Concentrado, sereno, ele não
parava de escrever no papel velino grosso. Redigia as suas memórias. A história
extraordinária de cinco cavaleiros que haviam partido três anos antes, em busca
do mais improvável dos mistérios... Cinco irmãos unidos por um indescritível
Segredo. Ele chamava-se Arcis Brienne, companheiro de Hugues Champagne, de Hugues
Payns, de Geoffroy Saint-Omer e de Basile Harnais. E ele lembrou-se da terra
ocre e escaldante de Jerusalém, do céu estrelado, dos odores apimentados... Do
povoado dos leprosos, do Túmulo. O Túmulo! A mão tremeu um pouco com essa
lembrança. Um pouco. Pois havia aprendido a controlar as emoções, obrigando a
mente e o coração a não se deixarem invadir por pensamentos que, na época, o
teriam abalado. Agora, ele sabia. Descobrira a verdade, a mentira da Igreja. A impostura...
Por isso, escrevia, debruçado sobre a mesa, com os olhos cansados que se
franziam a cada palavra nova e o rosto, que se tornara gordo, petrificado como
uma máscara de cera.
Ele já fora magro e anguloso. O
tempo havia coberto os seus ossos de gordura, o que lhe dava o aspecto de um
senador romano. Por trás das venezianas, a neve abafava qualquer ruído, por
menor que fosse. Até o vento estava mudo. Esse pesado silêncio convinha a Arcis
Brienne, que se abandonava às recordações. Elas impunham-se por si mesmas,
precisas como nos primeiros dias. Os seus pensamentos não podiam se dirigir a
Deus, mesmo que quisesse rezar naquele momento. A sua alma estava vazia, casca
seca que perdera a sua seiva na expedição à Terra Santa. Uma alma morta... Os
restos de uma fé antiga e fervorosa. Por isso, ele escrevia, por medo de que,
um dia, a memória fraca esquecesse os despojos de um homem jovem, com furos nos
punhos e nos pés e o flanco ferido... Escrevia para si mesmo. Isso o
tranquilizava um pouco. Ele escrevia... Esforçado e metódico, lembrando as
quatro letras que os romanos haviam traçado numa cartela em cima da cruz
daquele que se fez passar por Cristo: INRI (Iesus Nazarenus Rex Iudaeorum... Jesus de Nazaré, rei dos
judeus.
Mas Arcis Brienne, assim como os
seus quatro companheiros, agora sabia que esse acrónimo escondia uma mensagem
oculta cuja revelação poria abaixo os fundamentos da Santa Igreja. Dissimulada
sob esse vocábulo estava a Chave do Conhecimento. A Equação da imortalidade.

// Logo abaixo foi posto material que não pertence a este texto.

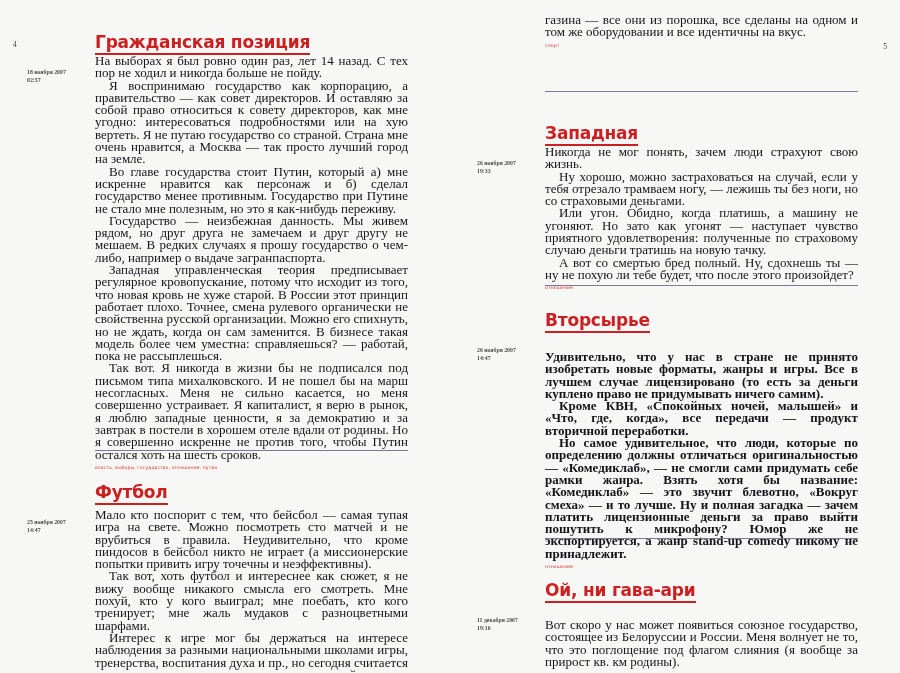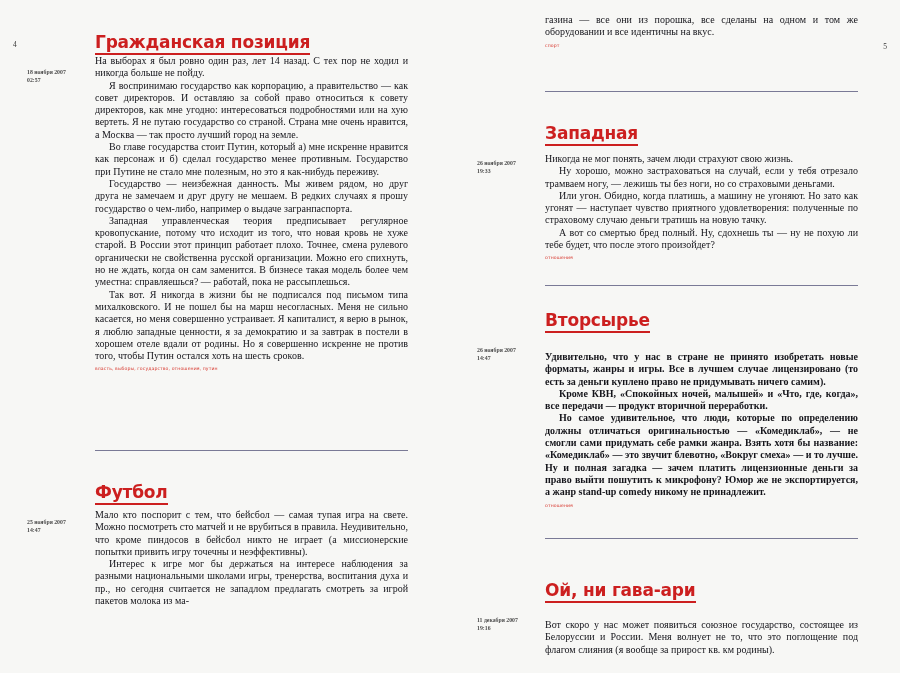"газина — все они из" .body { font-size: 10px -> 13px }
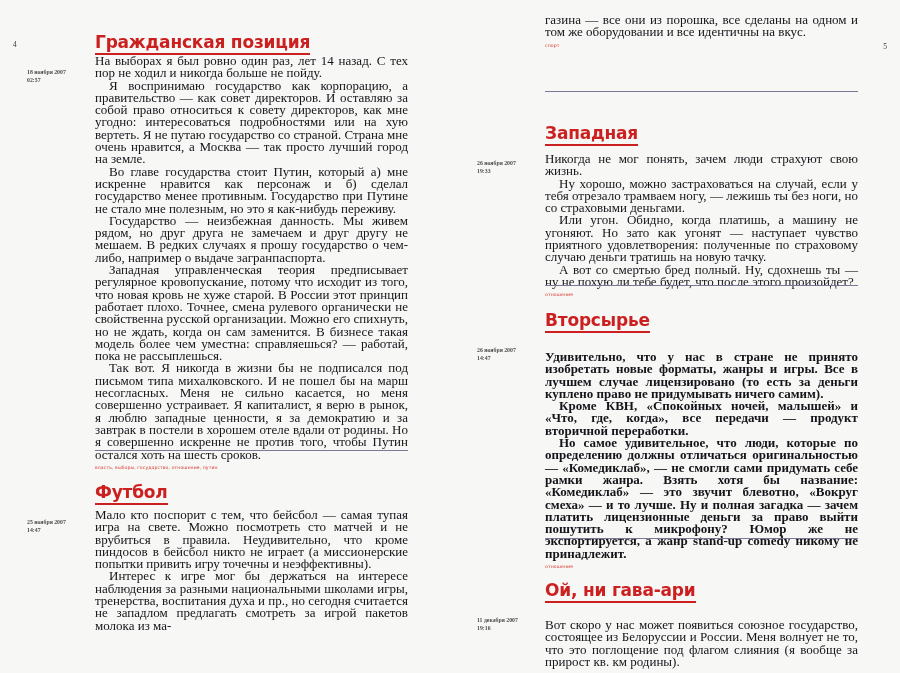"Никогда не мог понять, зачем" div.body { margin-top: 7px -> 0 }
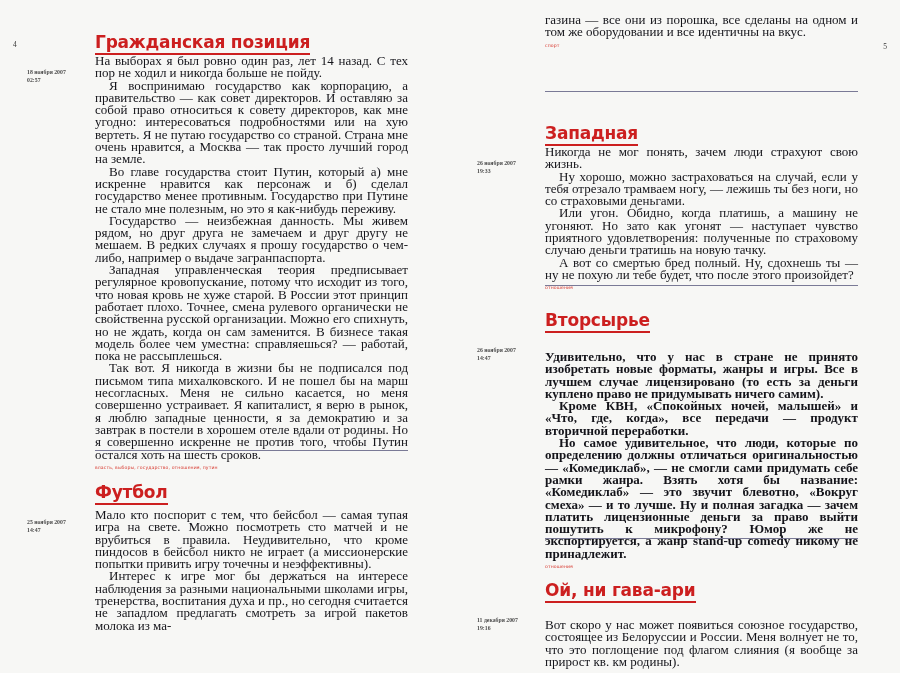"Так вот, хоть футбол и" p { html: none -> <p>Так вот, хоть футбол и интереснее как сюжет, я не вижу вообще никакого смысла его смотреть. Мне похуй, кто у кого выиграл; мне поебать, кто кого тренирует; мне жаль мудаков с разноцветными шарфами.</p> }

O vulto avançava na cumeeira do
telhado da casa de Arcis Brienne, uma forma tornada indefinida pela neve e pelo
vento e transformada por uma larga capa em imensa ave de rapina. Era, de facto,
com o que se parecia essa presença ágil, desafiando o equilíbrio e enfrentando
as telhas cobertas de gelo. Um capuz dissimulava o seu rosto. Um machado estava
preso à sua cintura. Era um fantasma na sombra, voando de uma parte à outra do
telhado, segurando-se numa chaminé, deslizando ao longo de uma das calhas da
fachada que dava para o pátio interno da casa, pulando na sacada de uma grande
janela fechada por uma veneziana (complemento da janela) de madeira. Nesse
momento, parou por um instante, recuperou rapidamente o fôlego e tirou um punhal
da bainha pendurada do lado esquerdo da cintura. E, então, começou a arrombar a
fechadura da veneziana. Em menos de um minuto, conseguiu forçar a lingueta, que
cedeu sem ruído». In Didier Convard, O Triângulo Secreto, Os Cinco Templários de Jesus, 2006,
Editora Bertrand Brasil, 2013, ISBN 978-852-861-663-7.